EXTRACTED INFORMATION section start
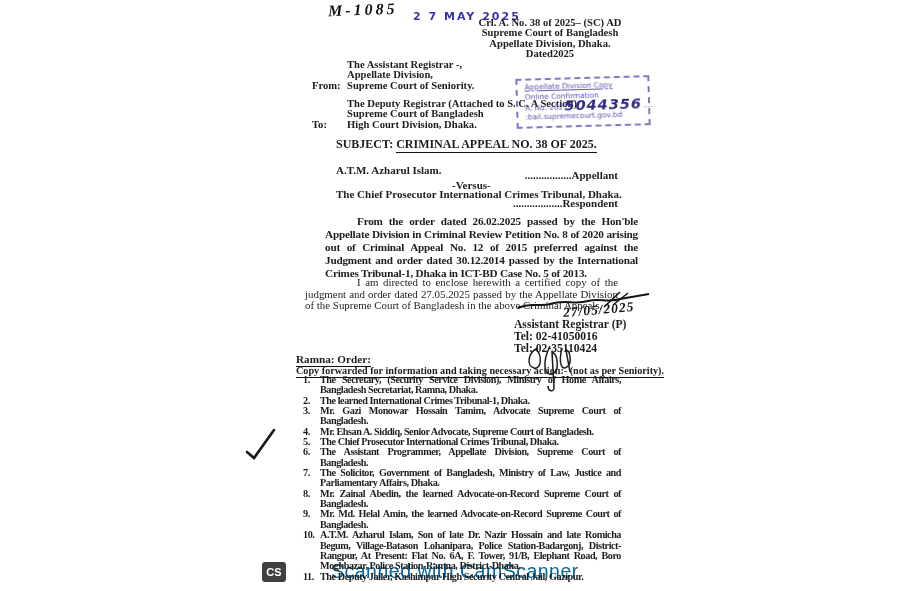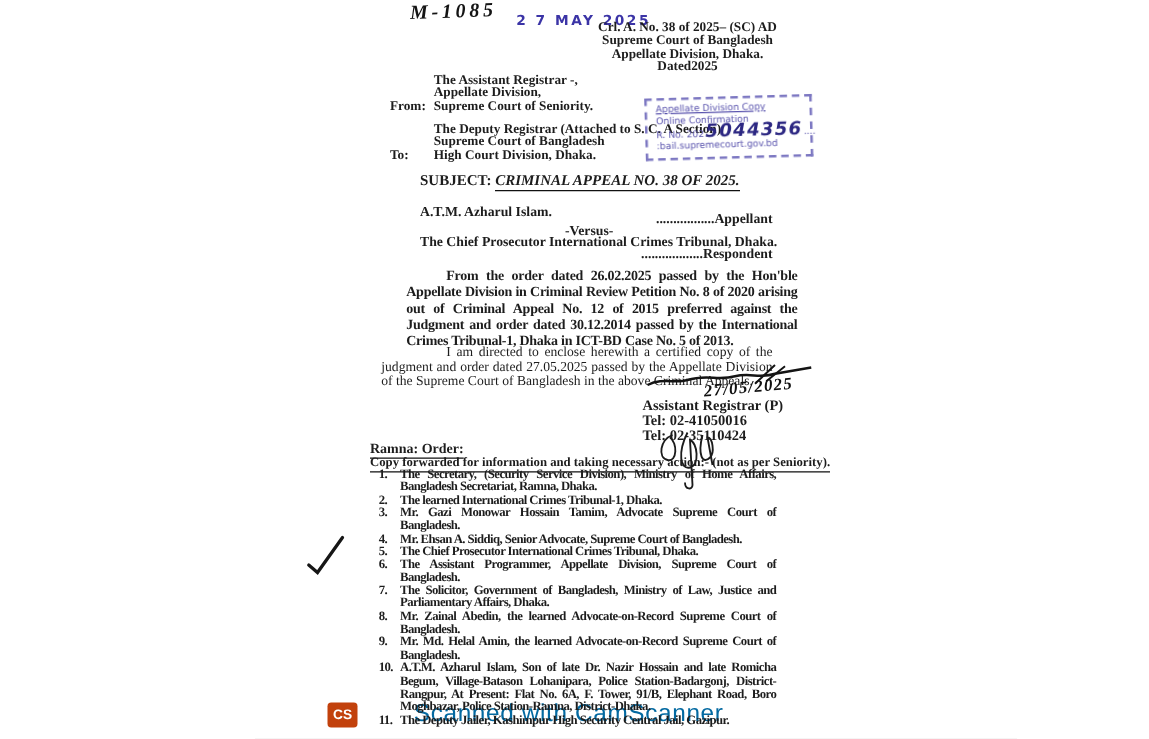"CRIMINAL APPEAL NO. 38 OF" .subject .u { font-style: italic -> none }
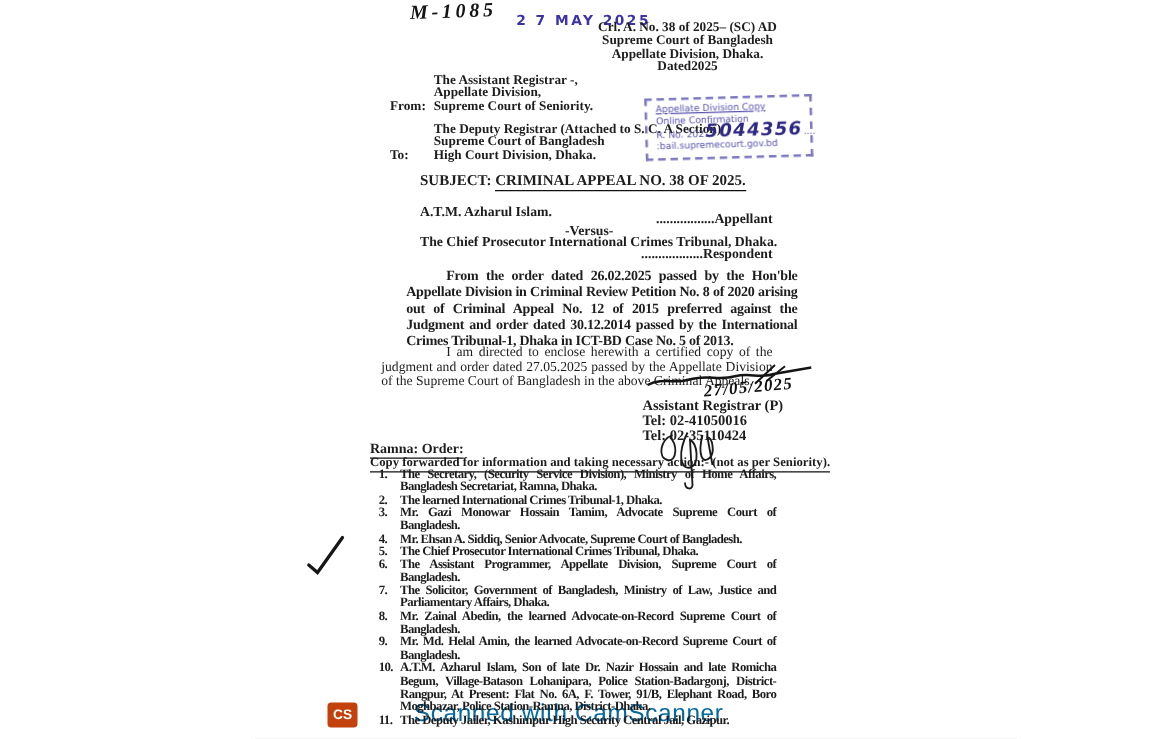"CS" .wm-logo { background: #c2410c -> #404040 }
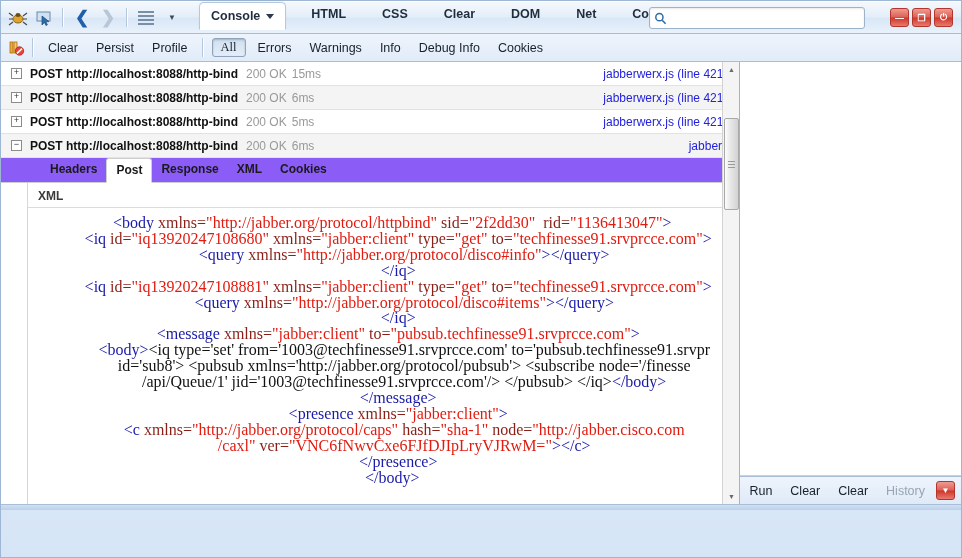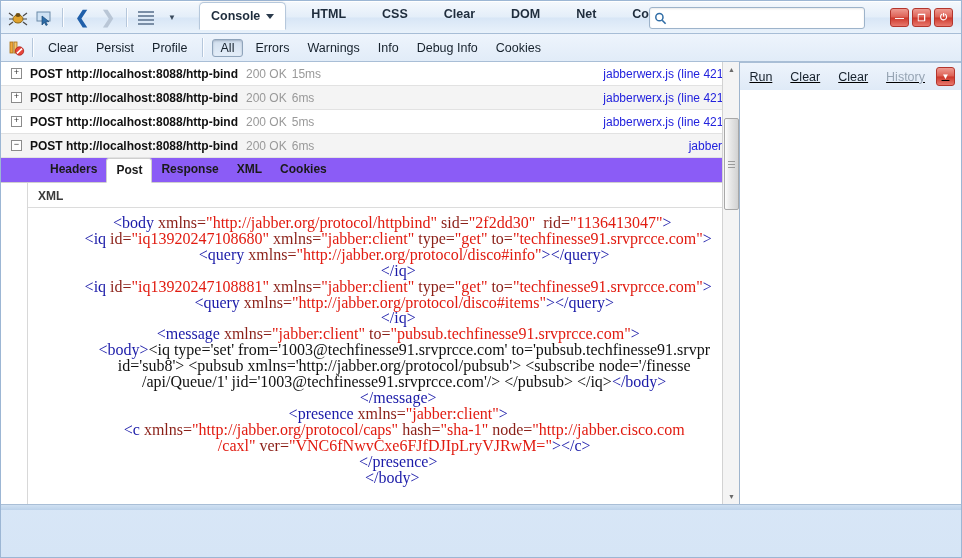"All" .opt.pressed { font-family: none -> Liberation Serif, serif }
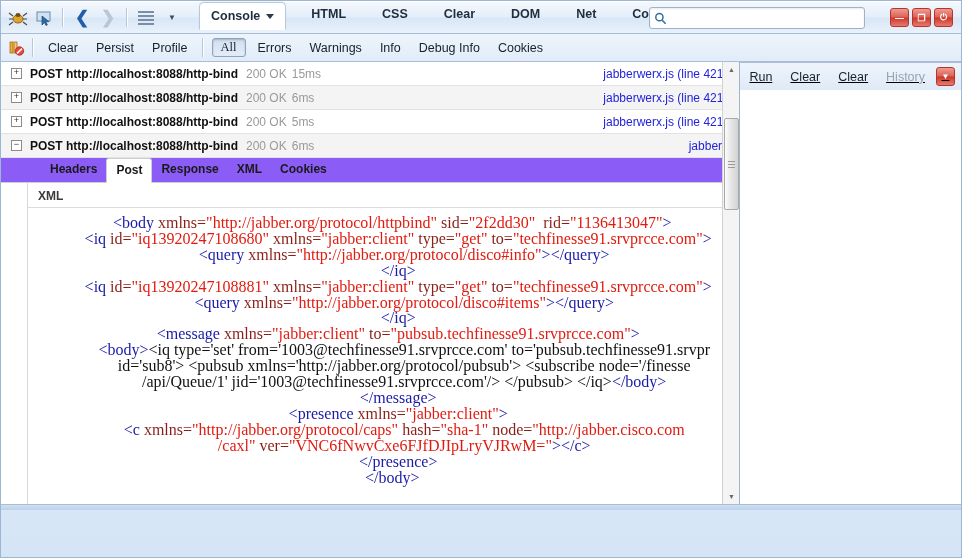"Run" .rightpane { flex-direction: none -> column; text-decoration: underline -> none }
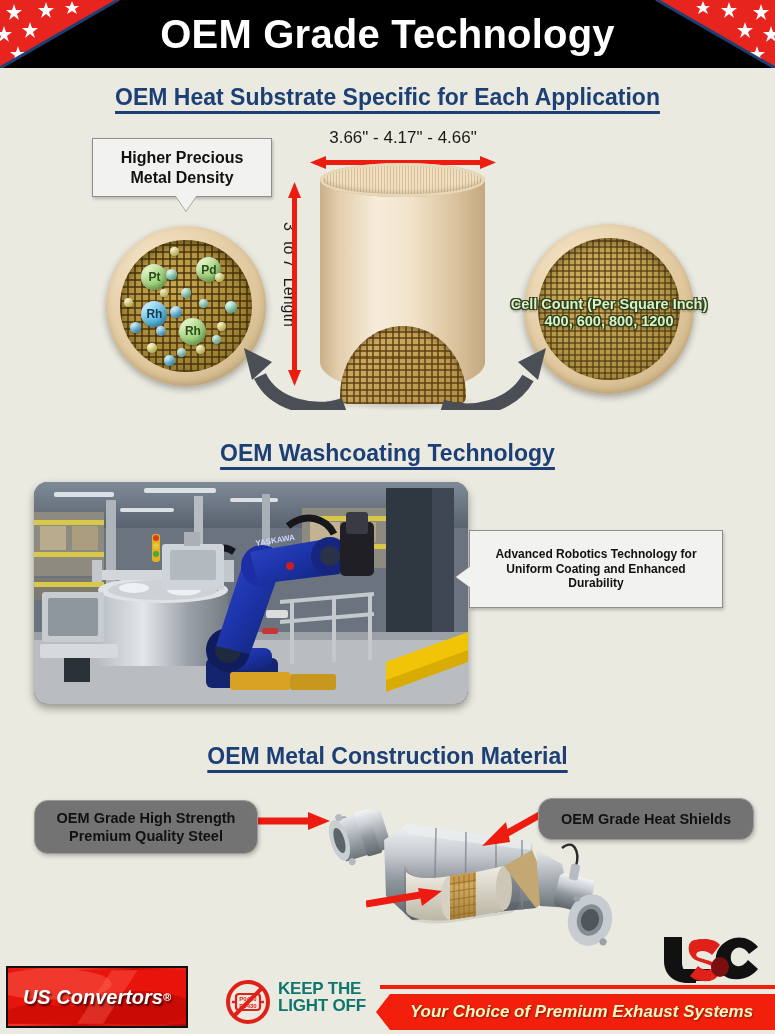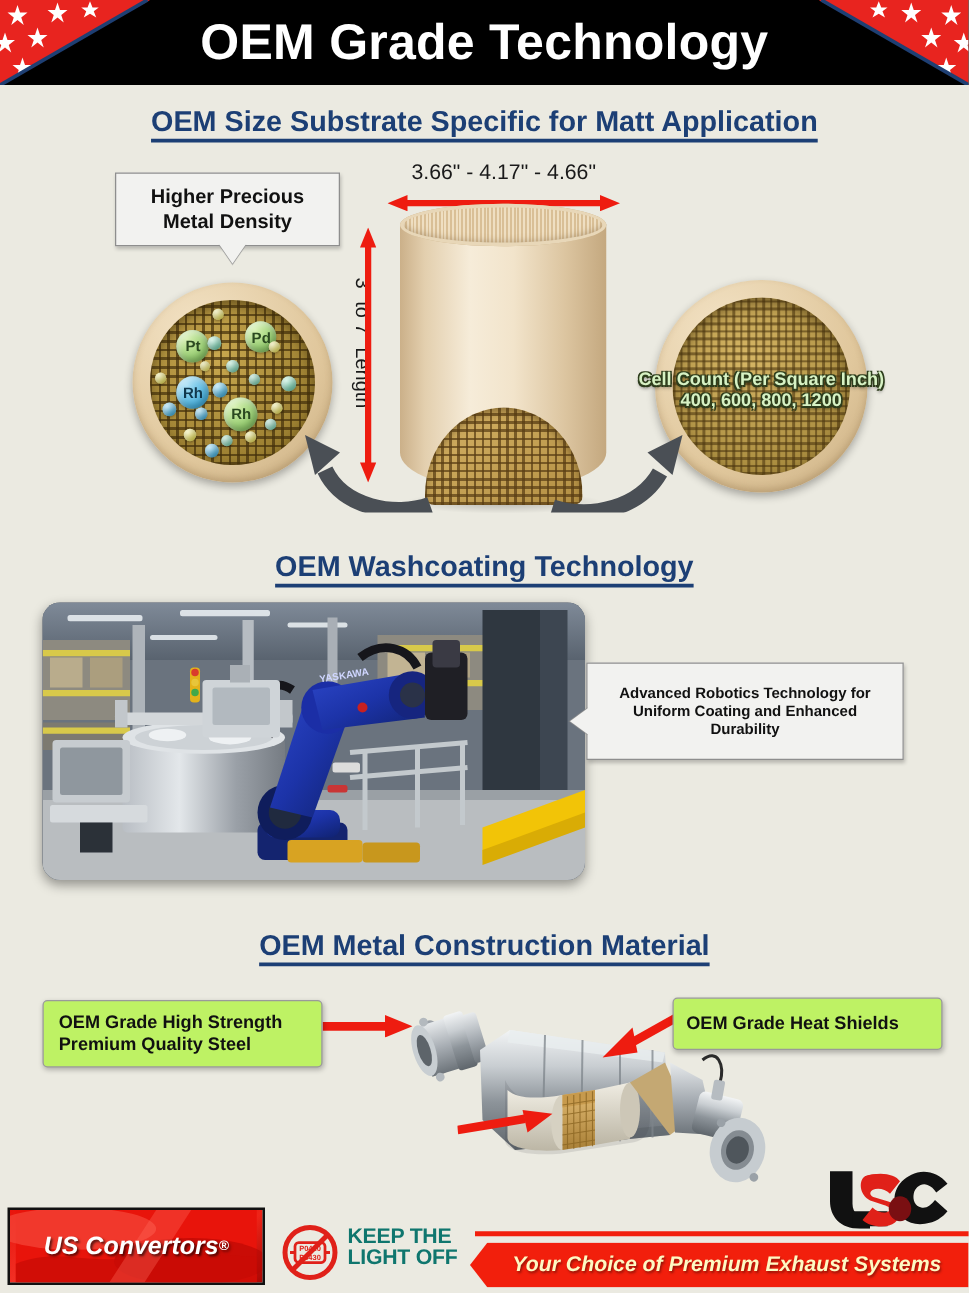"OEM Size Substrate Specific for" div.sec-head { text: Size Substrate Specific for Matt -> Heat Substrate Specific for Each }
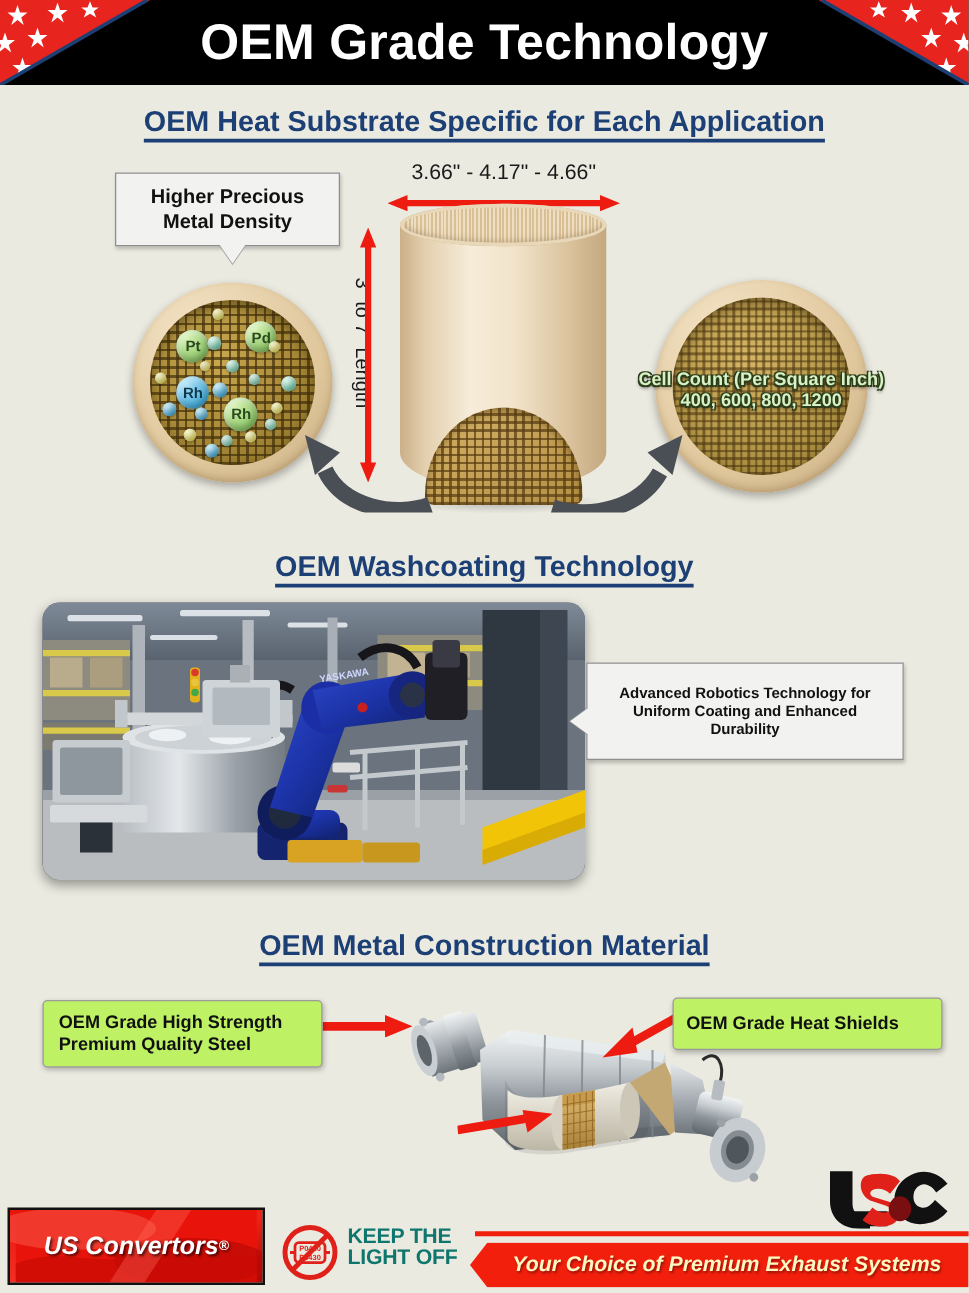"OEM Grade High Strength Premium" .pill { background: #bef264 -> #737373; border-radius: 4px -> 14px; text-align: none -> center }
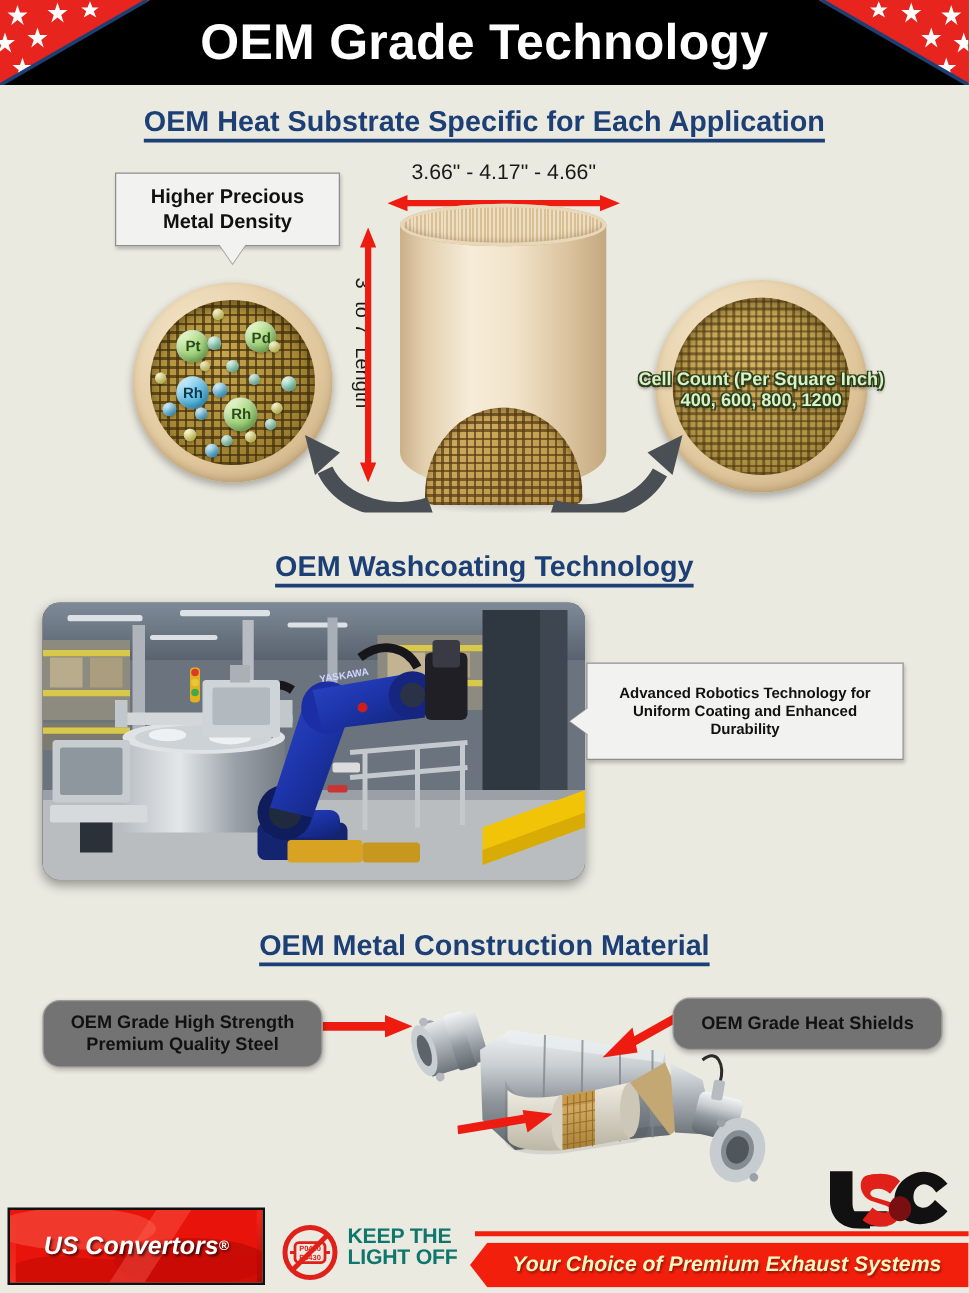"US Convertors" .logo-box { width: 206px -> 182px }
EXTRACTED INFORMATION section end
Set down all of the entries precisely and keep the pictures out of the copy.

▸ **WRITTEN SOLUTION**:
"CRIMINAL APPEAL NO. 38 OF" .subject .u { font-style: italic -> none }
"CS" .wm-logo { background: #c2410c -> #404040 }
"All" .opt.pressed { font-family: none -> Liberation Serif, serif }
"Run" .rightpane { flex-direction: none -> column; text-decoration: underline -> none }
"OEM Size Substrate Specific for" div.sec-head { text: Size Substrate Specific for Matt -> Heat Substrate Specific for Each }
"OEM Grade High Strength Premium" .pill { background: #bef264 -> #737373; border-radius: 4px -> 14px; text-align: none -> center }
"US Convertors" .logo-box { width: 206px -> 182px }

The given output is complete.